WHAT NEEDS TO BE DONE
Print the listing below again from the line that contains "[359,313,363,317] • -> (551, 720) //" onward, keeping every line exact and leaving out the lines before it.

====

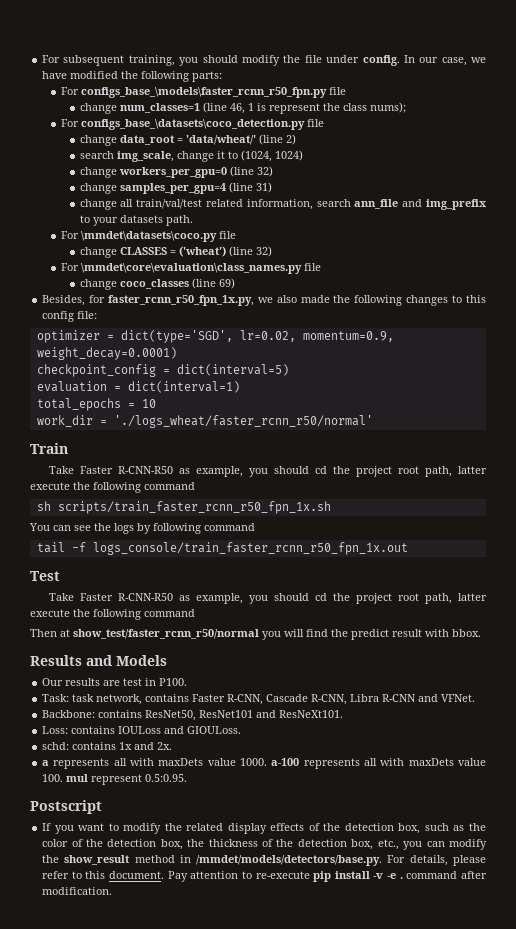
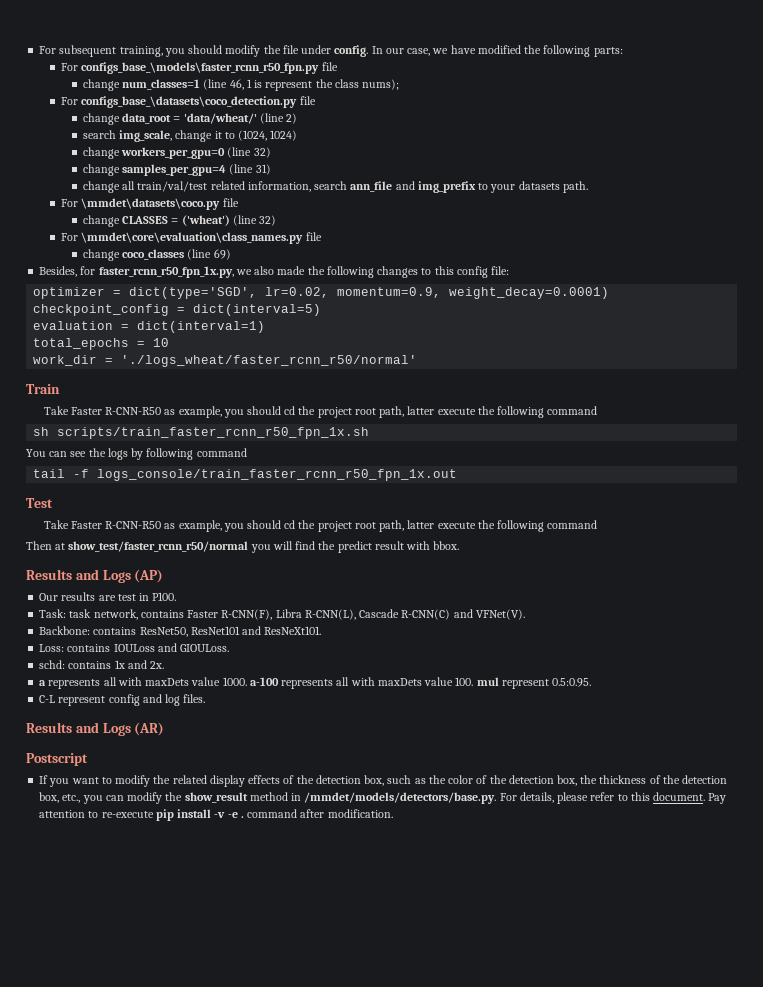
[116,655,167,666] Models -> [102,569,164,583] Logs (AP)
[227,694,476,705] R-CNN, Cascade R-CNN, Libra R-CNN and VFNet. -> [221,609,525,620] R-CNN(F), Libra R-CNN(L), Cascade R-CNN(C) and VFNet(V).
(188, 778) none -> [39,694,206,706] [26,722,165,736] // C-L represent config and log files. // Results and Logs (AR)

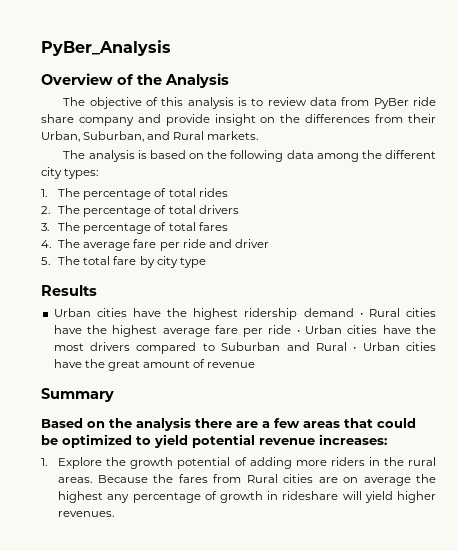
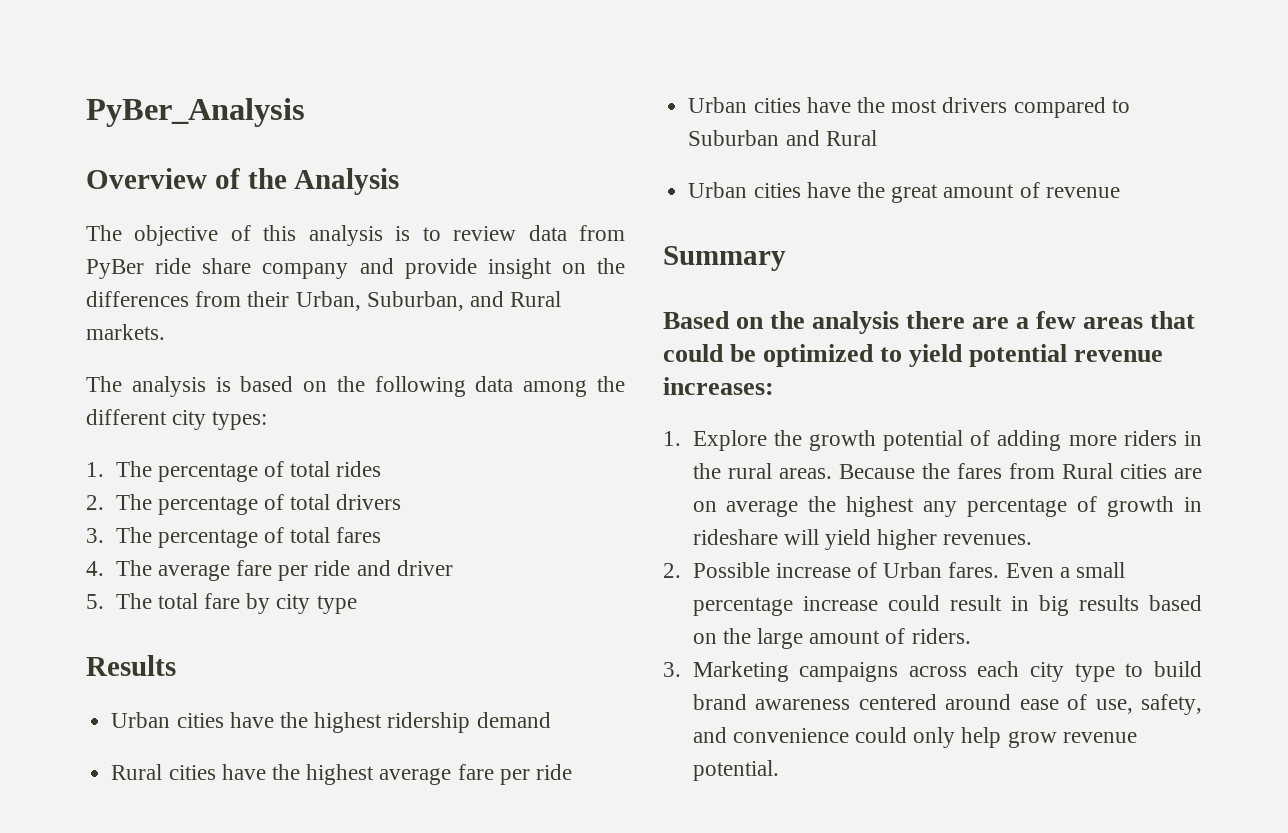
[359,313,363,317] • -> (551, 720) //
[296,330,300,334] • -> (572, 772) //
[353,347,357,351] • -> (877, 138) //
(115, 514) none -> [663,562,1125,578] [692,595,1202,616] [692,628,971,649] [663,661,1202,682] [692,694,1202,715] [692,727,1137,748] [692,760,779,781] // 2. Possible increase of Urban fares. Even a small percentage increase could result in big results based on the large amount of riders. // 3. Marketing campaigns across each city type to build brand awareness centered around ease of use, safety, and convenience could only help grow revenue potential.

====

ANSWER BOX
[359,313,363,317] • -> (551, 720) //
[296,330,300,334] • -> (572, 772) //
[353,347,357,351] • -> (877, 138) //
(115, 514) none -> [663,562,1125,578] [692,595,1202,616] [692,628,971,649] [663,661,1202,682] [692,694,1202,715] [692,727,1137,748] [692,760,779,781] // 2. Possible increase of Urban fares. Even a small percentage increase could result in big results based on the large amount of riders. // 3. Marketing campaigns across each city type to build brand awareness centered around ease of use, safety, and convenience could only help grow revenue potential.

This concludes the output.